[Requirement]: Could you please reproduce every record below exactly, leaving out the pictures?

::: Listed entries

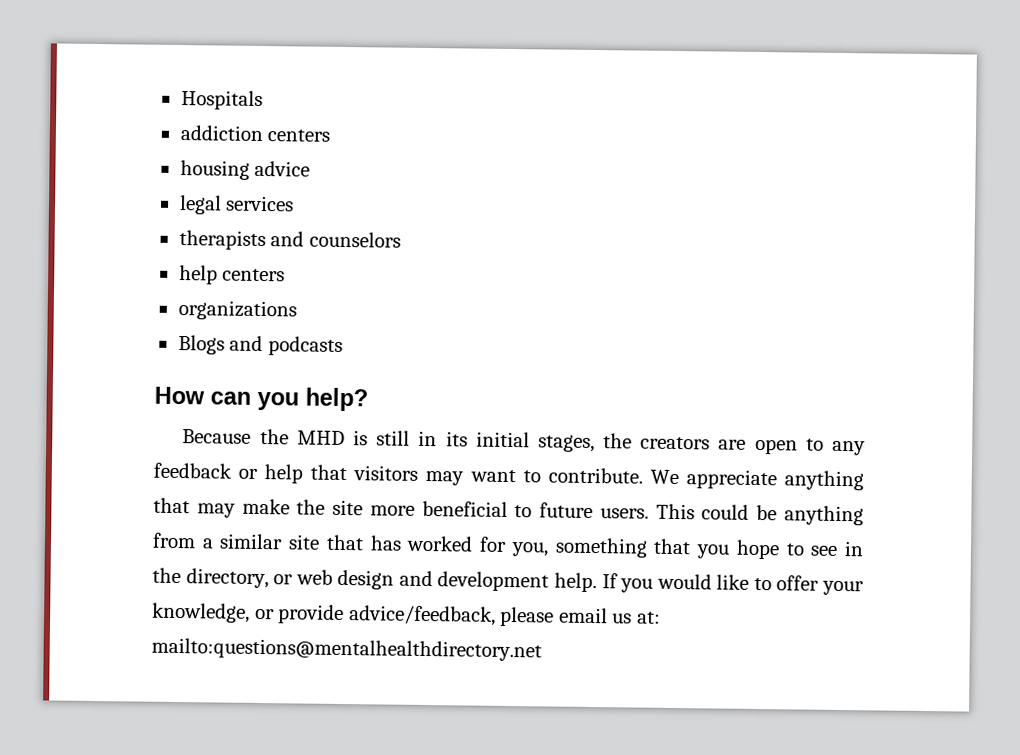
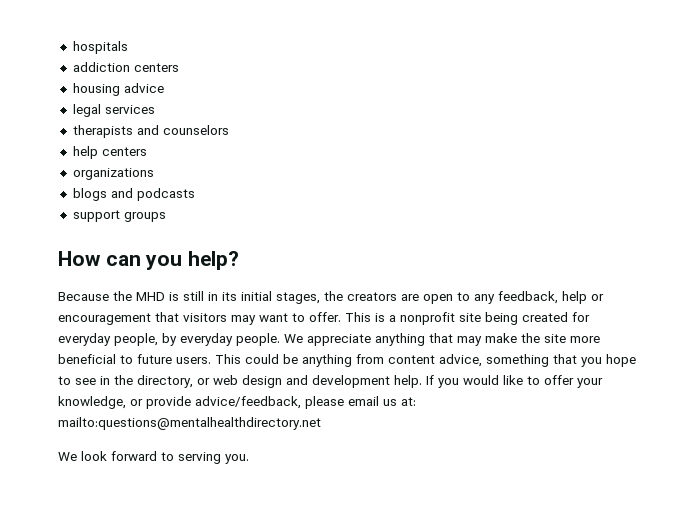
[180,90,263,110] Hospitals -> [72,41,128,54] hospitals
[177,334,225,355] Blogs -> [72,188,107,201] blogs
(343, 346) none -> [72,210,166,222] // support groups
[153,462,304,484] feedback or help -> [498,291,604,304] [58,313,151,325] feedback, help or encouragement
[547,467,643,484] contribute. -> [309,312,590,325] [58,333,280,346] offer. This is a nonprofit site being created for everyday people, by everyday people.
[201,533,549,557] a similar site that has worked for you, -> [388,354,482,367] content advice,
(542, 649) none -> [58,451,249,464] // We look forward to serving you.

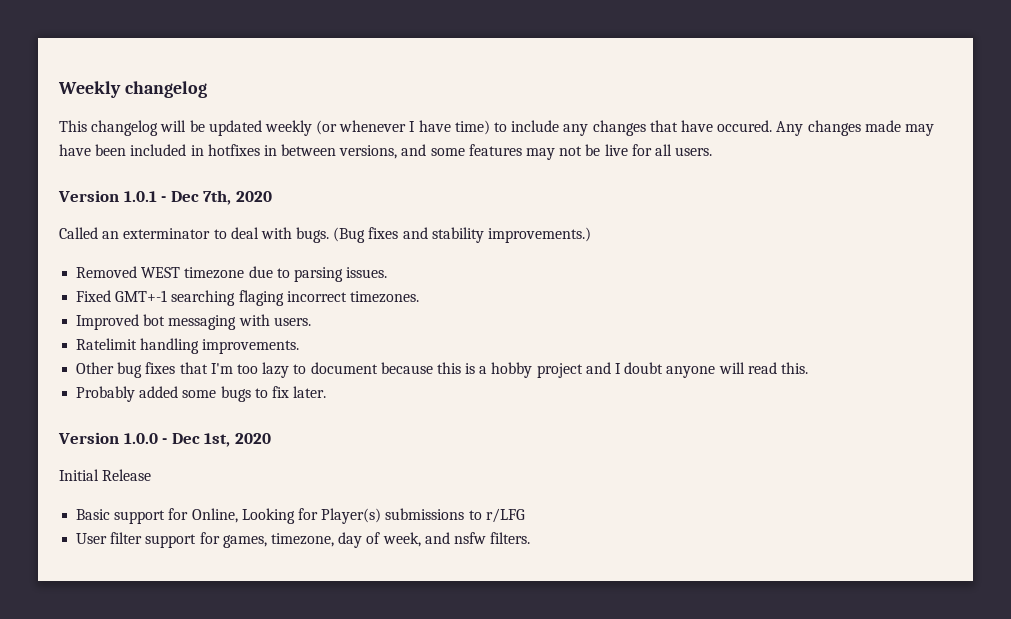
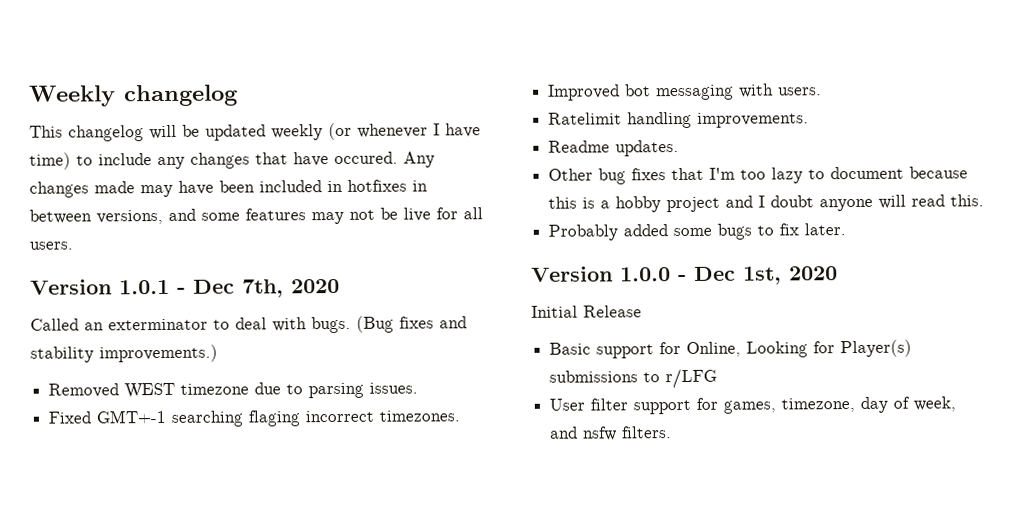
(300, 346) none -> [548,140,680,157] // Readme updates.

::::::

[Your solution]:
[180,90,263,110] Hospitals -> [72,41,128,54] hospitals
[177,334,225,355] Blogs -> [72,188,107,201] blogs
(343, 346) none -> [72,210,166,222] // support groups
[153,462,304,484] feedback or help -> [498,291,604,304] [58,313,151,325] feedback, help or encouragement
[547,467,643,484] contribute. -> [309,312,590,325] [58,333,280,346] offer. This is a nonprofit site being created for everyday people, by everyday people.
[201,533,549,557] a similar site that has worked for you, -> [388,354,482,367] content advice,
(542, 649) none -> [58,451,249,464] // We look forward to serving you.

(300, 346) none -> [548,140,680,157] // Readme updates.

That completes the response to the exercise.